I’ve been making a prototype this week for exhibition in a ‘work in progress’ exhibition and thinking about the moral dimensions of material engagement with research artefacts from a few different angles.
My intention has been to integrate the physical social network tiles with the videos I made of participants talking about them. So the idea is that the physical network, and the story of the network are presented in a single experience through an integrated object. By back projecting the video onto a network tile whose nodes are physical buttons that play the various videos, I hoped to make a direct connection between network nodes and network stories. I set out to make a completely new object since my feeling was that adapting, transforming or otherwise changing the original network representation created by a research participant would be ethically unacceptable. My research centres around the use of design as mediative – that is design is used to elicit responses from various interested people – the end result is all their work, often intimate and personal, usually revealing of personal relationships at varying degrees of fidelity. Even though the network tiles were returned to me for safe keeping and analysis, research ethics would imply participant responses should be treated as original works in themselves, my role in configuring the materials into a relevant form notwithstanding. One way through this dilemma would be either to ask for further consent to intervene in people’s completed representations or to involve them in the making of the final piece.
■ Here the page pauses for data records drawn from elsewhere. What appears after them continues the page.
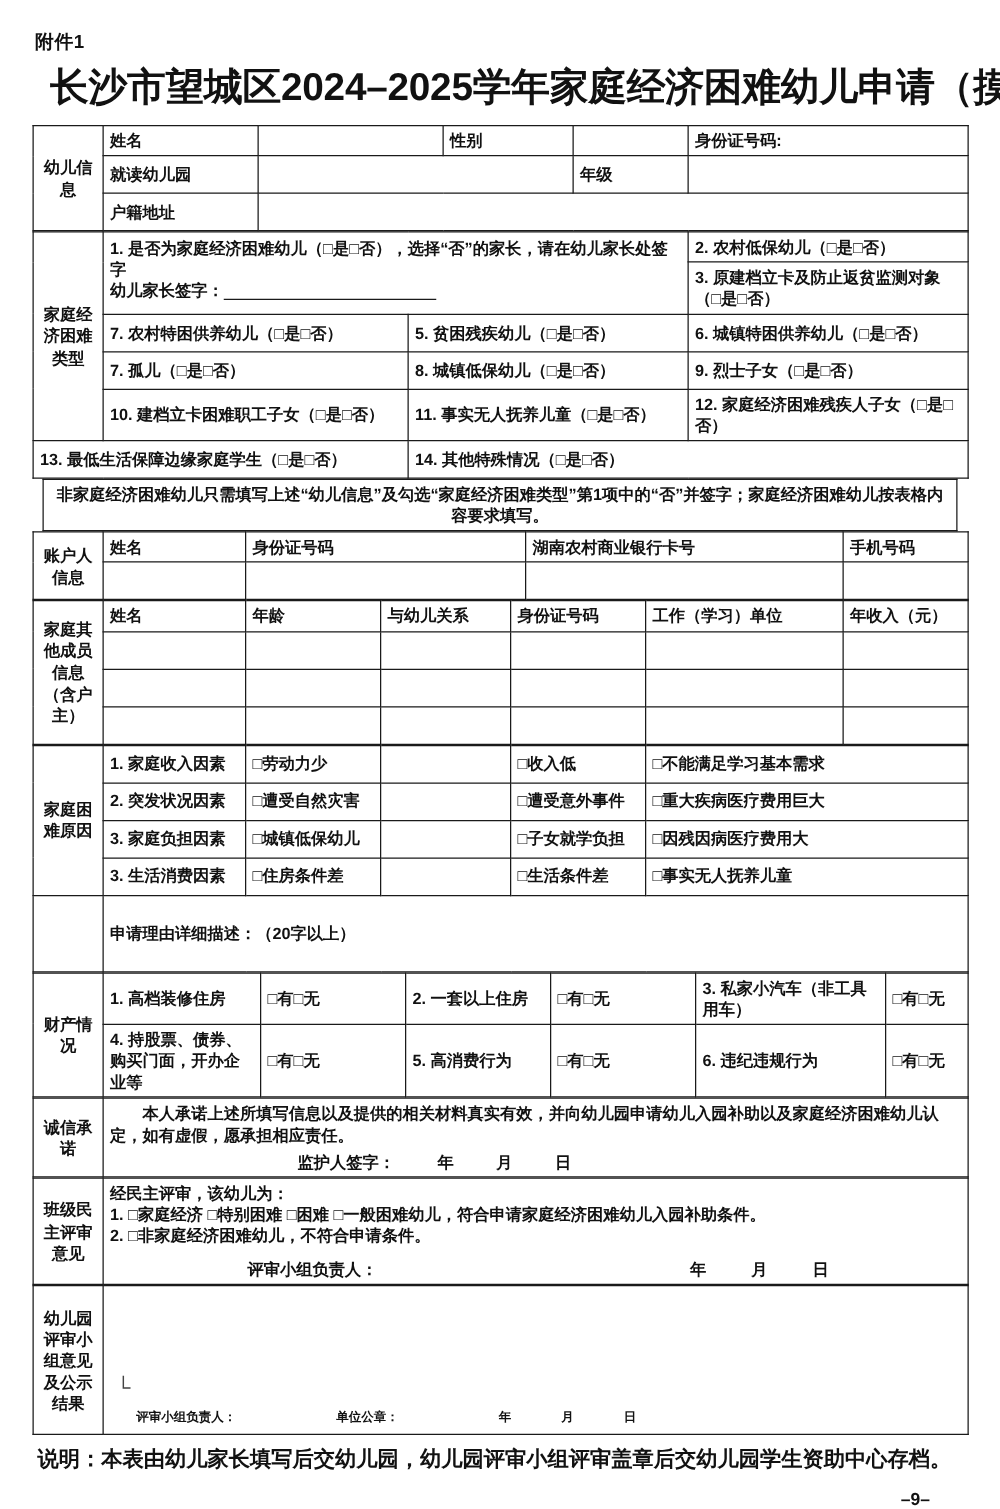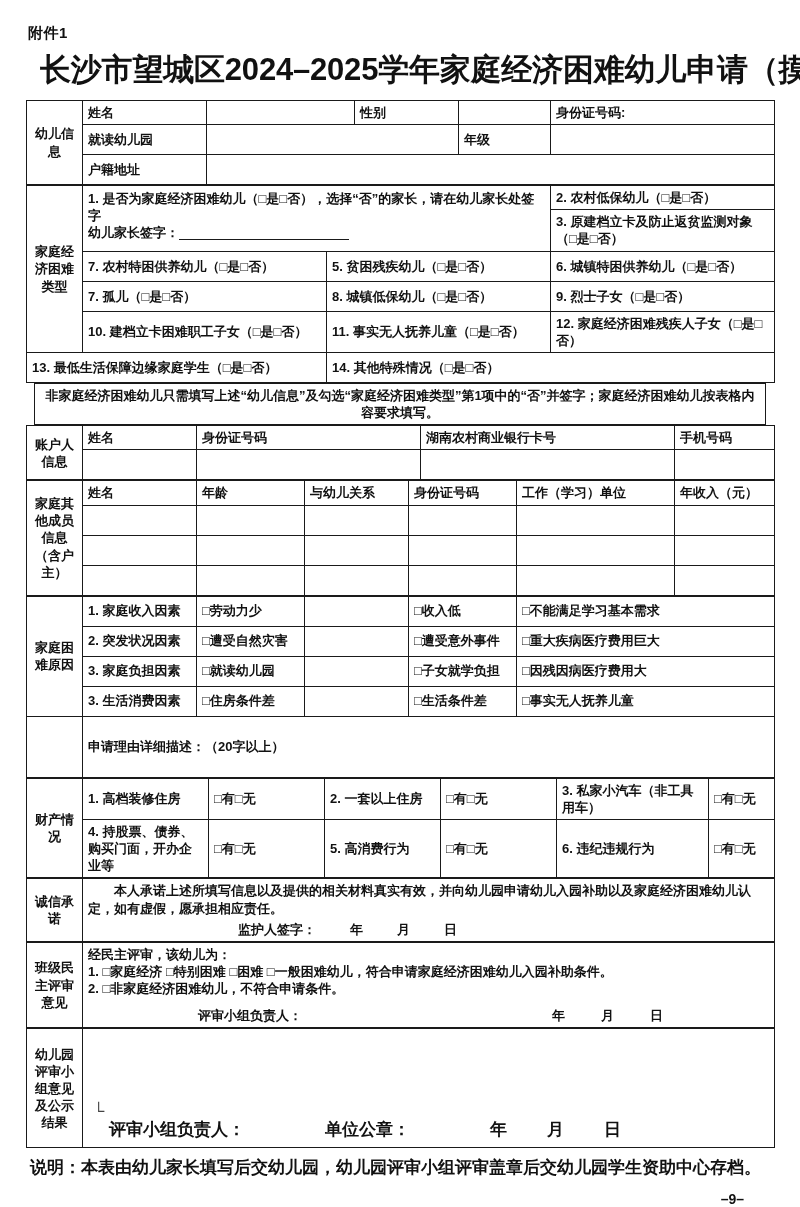--- a/index.html
+++ b/index.html
@@ -337,7 +337,7 @@
     </tr>
     <tr class="tall-30">
       <td class="lft">3. 家庭负担因素</td>
-      <td class="lft">□就读幼儿园</td>
+      <td class="lft">□城镇低保幼儿</td>
       <td class="blank"></td>
       <td class="lft">□子女就学负担</td>
       <td class="lft">□因残因病医疗费用大</td>

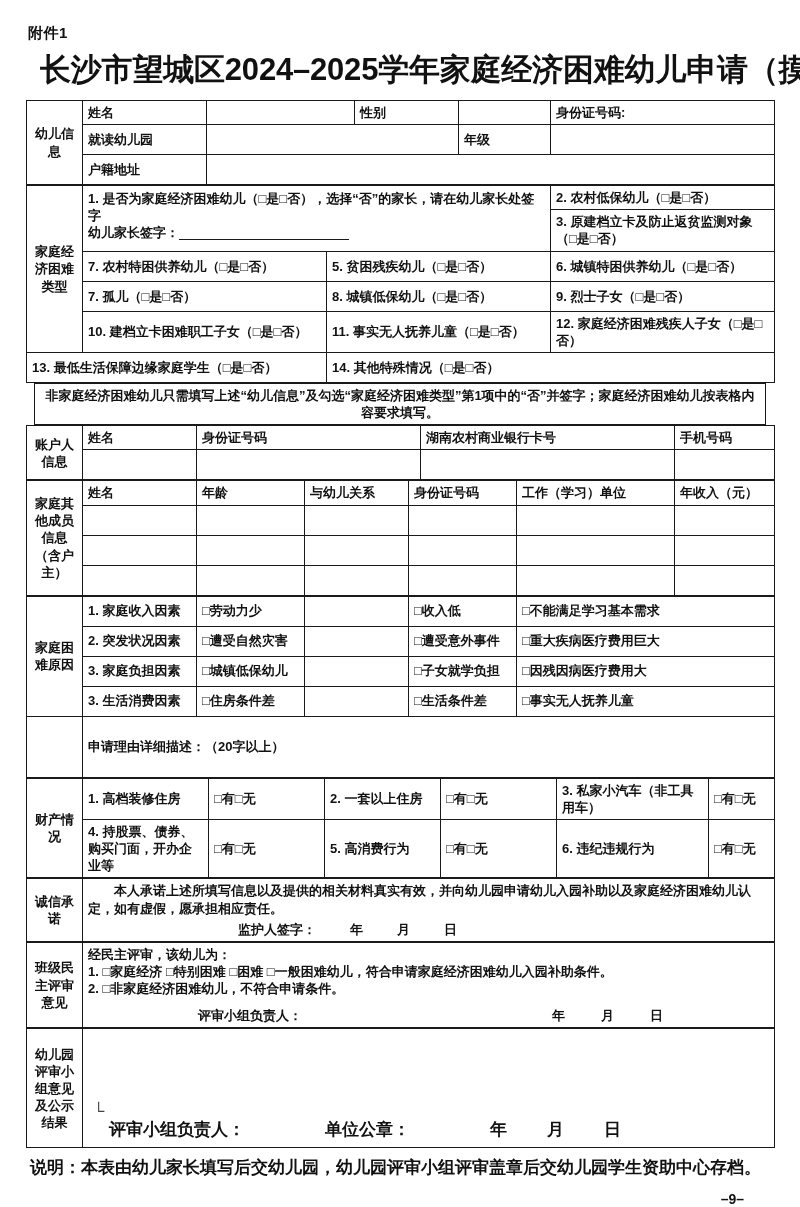--- a/index.html
+++ b/index.html
@@ -121,7 +121,7 @@
     position: absolute;
     left: 26px;
     bottom: 6px;
-    font-size: 17px;
+    font-size: 10px;
     white-space: nowrap;
   }
   .kinder-inner .sp3 { display: inline-block; width: 80px; }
Creating and presenting representations of what participants do in co-creation settings is seen as ethically problematic. James Clifford makes the point that once participants start to be seen as co-authors with researcher as ‘interpreting observer’ a hierarchically organised representation must be the result. Gibson-Graham says design representations are have a performative function – they allow the researcher to perform both the role of author and the role of expert creator and analyst. The ethical requirement is that the design researcher takes account of these textured relations. The politics of representation, so well covered in art and design schools in the undergraduate lessons on semiotics, come into play here. What set of social relations are embodied by the representations we construct? How accurately do they reflect the situations of their original making? What new set of institutional or artefactual relations are set in motion by the representation? Simonsen and Robertson suggest it is necessary for the design researcher working with people to take account of all these factors when making representations of what participants have done. I would of course agree with that but not to the extent of precluding the making of expressive representations at all. Rogers has written about the chokehold ethical concerns imposed from different areas (eg medicine) can have on design research, with designers avoiding investigation into some areas i.e. assistive technology, due to rigid ethical requirements devised in a pre-technological era.
One weakness of the ethical arguments in the participatory design literature is that they all assume a similar dynamic. The doing of participatory design is considered to be aligned towards work and to be oriented towards the development of technologies that improve working life in some way. Since what I am doing is examining the role design in the externalisation of digital experiences, much of the literature seems misdirected. For example there are clear ethical concerns about inclusivity when designing say, an app for children in a hospital. This focus on goal-directed outcomes is perhaps a reflection of the roots of participatory design in the union-driven movement of 1970s scandinavia. Problematic methods shown by Star and Strauss in this context include the creation of non existent characters such as personas, decontextualising the representations by exploring scenarios, and abstracting indicators. The problem here is how to generalise towards a design that might fulfill wider needs than simply those captured from participants. My research is not about providing a design appropriate to the carrying out of a particular task, nor is it confined to workplace requirements. Instead, my focus is the development of a series of tools useful for thinking about digital experience. To that end the research is deeply moral and political in that its purpose is to provide an experiential window into otherwise inaccessible or opaque knowledge. I am doing this not by explaining, describing, or recounting but by designing a set of circumstances – institutional, environmental, and material – conducive to reflection targeted in a certain direction.
A final ethical concern related to working with participant data is how it is analysed. It is morally acceptable to impose a set of criteria and categories on the data that may not be there? Researchers have to reach some kind of theoretically or statistically generalisable conclusions, particularly if they wish to achieve a PhD! This involves normalising the contingent behaviour apparent in participant responses. It’s clear that the resulting representations can have the same effect. If the design I create flattens clearly expressed priorities, or overlooks others in pursuit of clarity or creativity then the result is a misrepresentation. Star and Bowker address this problem with the idea of the ‘residual category’, meaning everything left over when the data has been organised. ‘None of the above’ or ‘not otherwise specified’ may be the places where the richest description is found. Designers should, they suggest, examine this material more carefully.
As I continue to develop what will be a series of designs; some representative constructions of the research process, and others more speculative, these ethical concerns will inform my notions of reflective practice and my own role in shaping the research.